ChersHandbag · 04/05/2025 12:18

I think many situations are ok and it’s all down to how you handle it, and being transparent. I’m a lone mum (no involvement from their dad) to tween girls. I left it six months before introducing them to my boyfriend and now he stays over. I just frame it like my version of a playdate really — this is my friend who is staying. They like him and I think they know I love him, but he is not in the core unit and never will be. It’s like they have ‘best friends’ at school and he’s my best friend.

We had a long chat a few years ago where we agreed never to have a stepdad, never to have a man living with us, so they are not in doubt it could become anything of that sort. As a result they are more sanguine about all this.

ChersHandbag · 04/05/2025 12:21

Six months after I started seeing him i mean, not since the divorce!
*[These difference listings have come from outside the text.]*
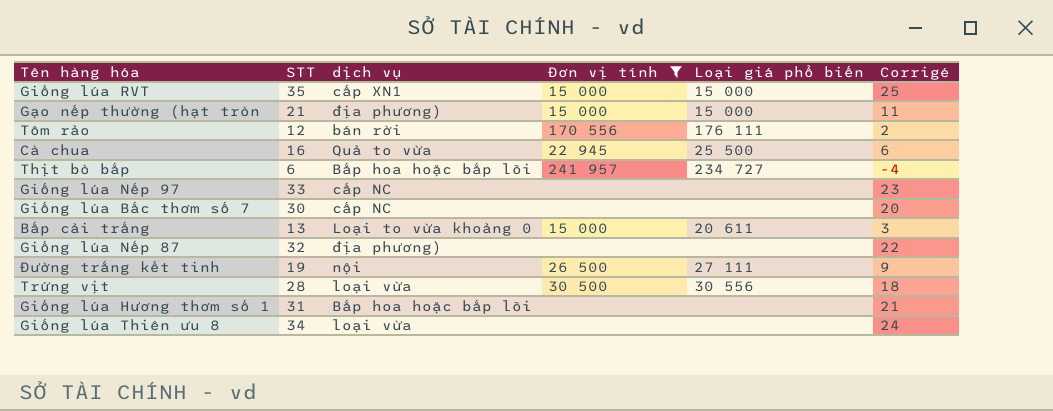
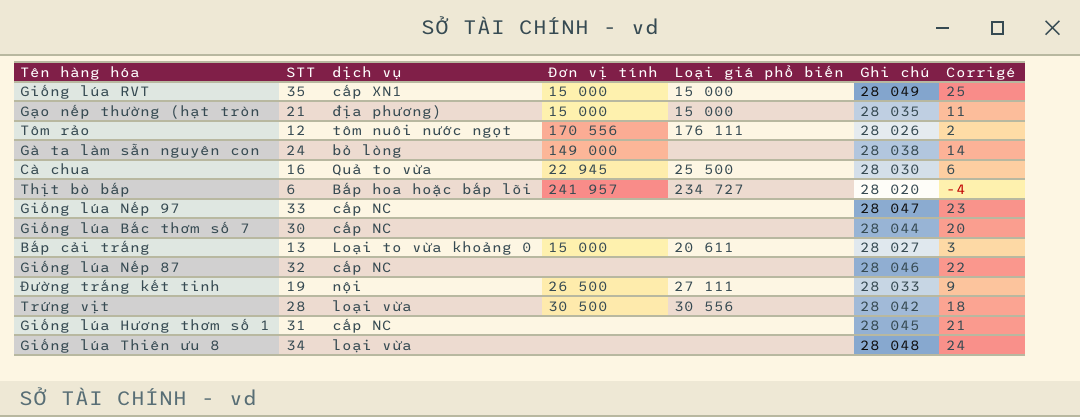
filter: Đơn vị tính != 149 000 -> none
column Ghi chú | position: none -> 6
Tôm rảo | dịch vụ: bán rời -> tôm nuôi nước ngọt
Giống lúa Nếp 87 | dịch vụ: địa phương) -> cấp NC
Giống lúa Hương thơm số 1 | dịch vụ: Bắp hoa hoặc bắp lõi -> cấp NC

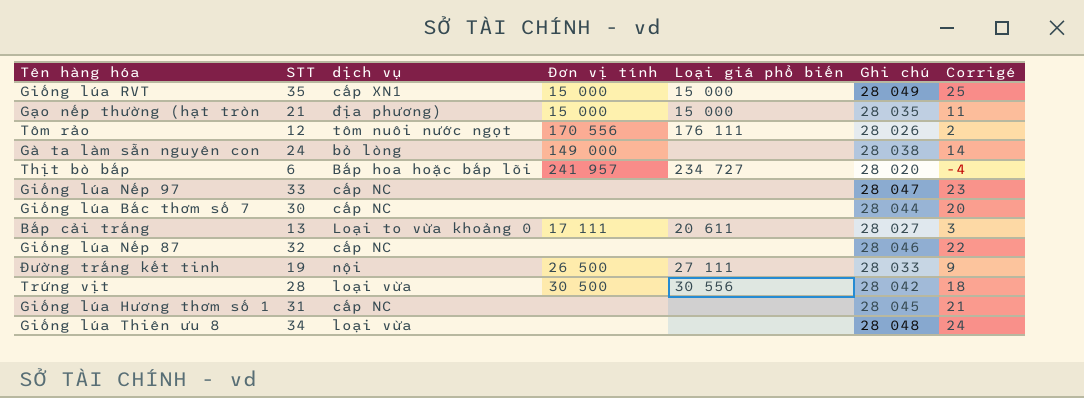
row Cà chua: 16 | Quả to vừa | 22 945 | 25 500 | 28 030 | 6 -> none
Bắp cải trắng | Đơn vị tính: 15 000 -> 17 111

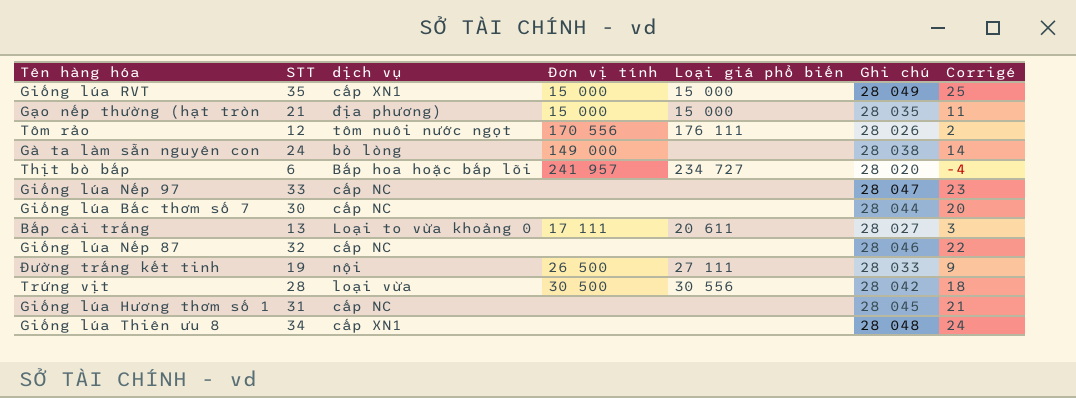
Giống lúa Thiên ưu 8 | dịch vụ: loại vừa -> cấp XN1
onewayoryourmother · 04/05/2025 12:26

Thanks everyone. You’re confirming my thoughts that letting them lead is the way forward.

I’d love it if the kids got on as adults like some posters are describing here, and meant something to one another but that’s not for me to dictated.

They all know that living together is not on the cards which I do think makes it more relax. My youngest has SEND and is home schooled and needs a lot of support.

2026 will be exam years for my kids, then 2027 for his oldest, 2028 for his youngest then 2029 and 2030 for his again.

They all need the stability of their own homes and that’s what they’ll have. It’s nice to think of a future living together after that, though.